NYC Official Says Attacker Shouted 'Allahu Akbar'

 
AP Bebeto Matthews

NEW YORK (AP) — A law enforcement official says that witnesses told police that the man who drove a truck onto a bike path in New York City, killing eight people, and injuring about a dozen others, shouted "Allahu akbar," a phrase often used by radical Islamic terrorists, which translates to, “Allah is great” or “Allah is greater.”

Police Commissioner James O'Neill was asked at a news conference whether the suspect shouted the phrase, which means "God is great" in Arabic, or something like it.
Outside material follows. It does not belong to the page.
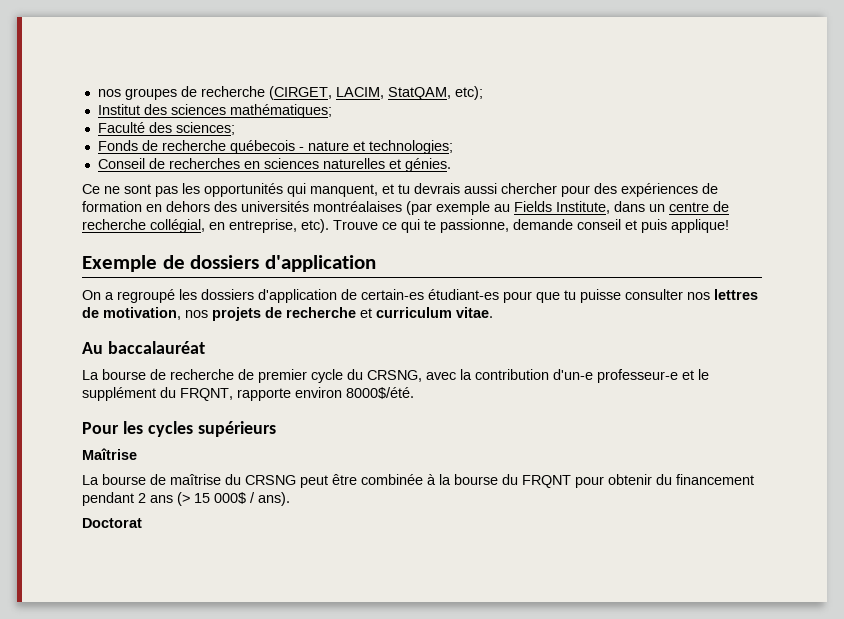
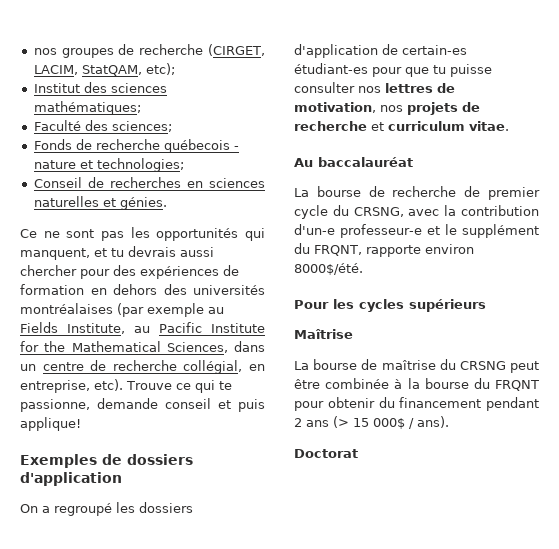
(610, 207) none -> [134,322,265,333] [20,341,228,353] au Pacific Institute for the Mathematical Sciences,
[82,255,157,272] Exemple -> [20,454,97,468] Exemples

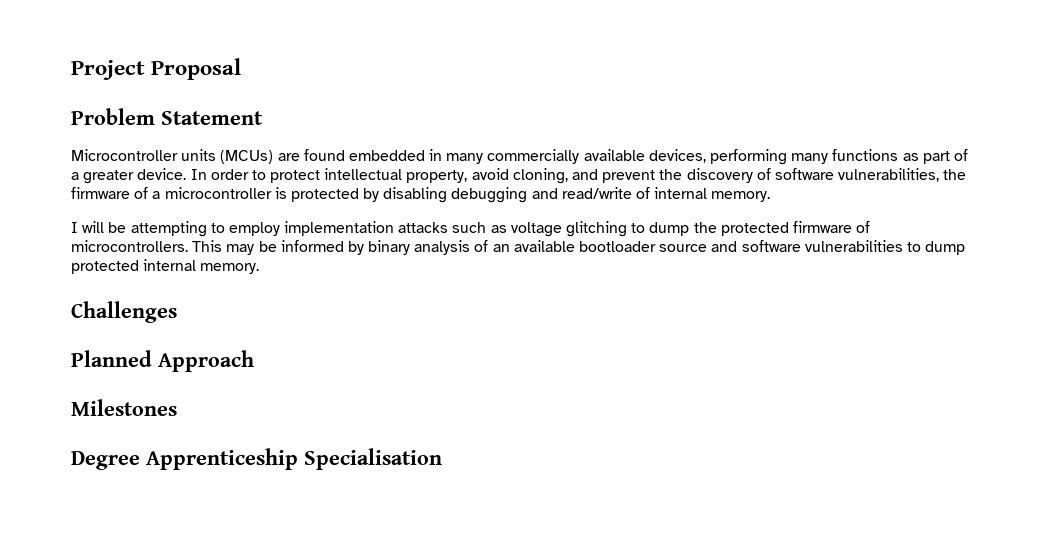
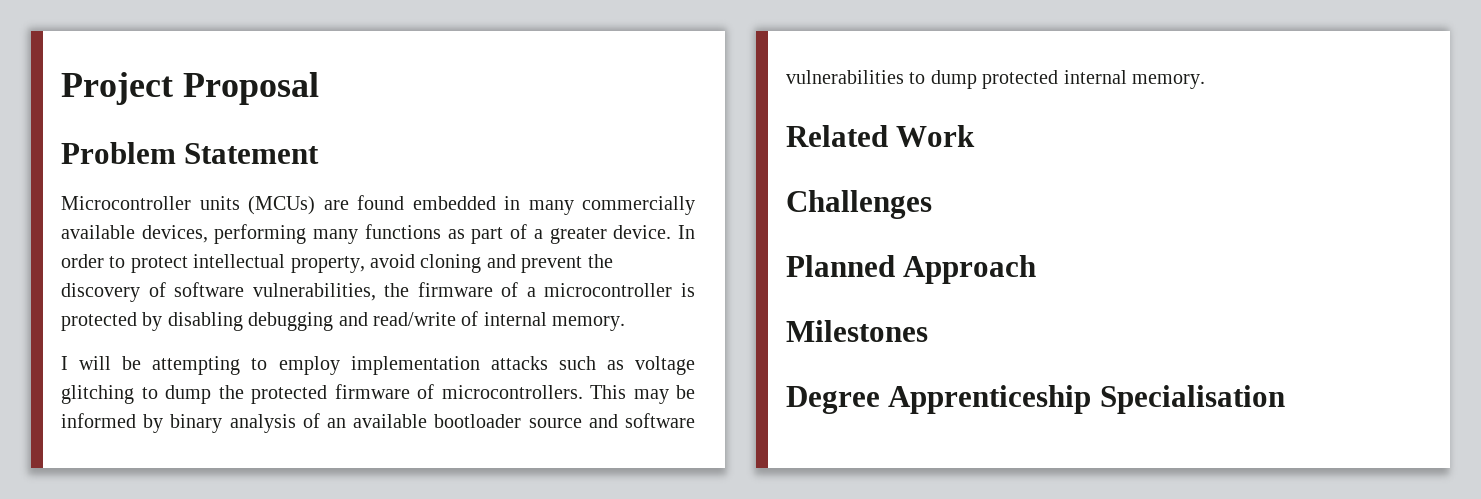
[512,168,568,184] cloning, -> [420,254,482,273] cloning
(260, 268) none -> [786,125,976,147] // Related Work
O'Neill replied, "Yeah. He did make a statement when he exited the vehicle," though he declined to elaborate.

O'Neill says the method of attack and the suspect's statement enabled officials "to label this a terrorist event." He says the 29-year-old man entered the bike path and drove south, hitting pedestrians and cyclists. He then hit a school bus, injuring at least two adults. The man exited the vehicle brandishing a paintball gun and a pellet gun. He was then shot in the abdomen by a police officer and is now hospitalized.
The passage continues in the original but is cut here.